- _What the task requires_
Filter this data down to the lines that hold "Netzteil", and copy them.
** Working data follows **
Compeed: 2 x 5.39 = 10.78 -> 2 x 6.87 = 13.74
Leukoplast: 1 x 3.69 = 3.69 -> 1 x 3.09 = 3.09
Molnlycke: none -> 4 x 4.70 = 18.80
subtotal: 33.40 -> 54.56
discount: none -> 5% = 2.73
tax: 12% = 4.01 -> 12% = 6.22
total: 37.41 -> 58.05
** End of Working data **
** Working data follows **
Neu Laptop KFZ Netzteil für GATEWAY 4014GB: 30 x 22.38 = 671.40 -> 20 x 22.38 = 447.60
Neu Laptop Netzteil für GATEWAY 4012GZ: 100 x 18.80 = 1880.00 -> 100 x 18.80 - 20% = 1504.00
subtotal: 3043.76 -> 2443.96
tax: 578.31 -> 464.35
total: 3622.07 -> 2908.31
** End of Working data **
** Working data follows **
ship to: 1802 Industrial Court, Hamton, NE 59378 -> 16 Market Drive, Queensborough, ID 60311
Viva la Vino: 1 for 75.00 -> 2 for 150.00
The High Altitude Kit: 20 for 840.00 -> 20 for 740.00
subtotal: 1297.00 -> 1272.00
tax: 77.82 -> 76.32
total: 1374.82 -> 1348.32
** End of Working data **
- _Completed task_
Neu Laptop KFZ Netzteil für GATEWAY 4014GB: 30 x 22.38 = 671.40 -> 20 x 22.38 = 447.60
Neu Laptop Netzteil für GATEWAY 4012GZ: 100 x 18.80 = 1880.00 -> 100 x 18.80 - 20% = 1504.00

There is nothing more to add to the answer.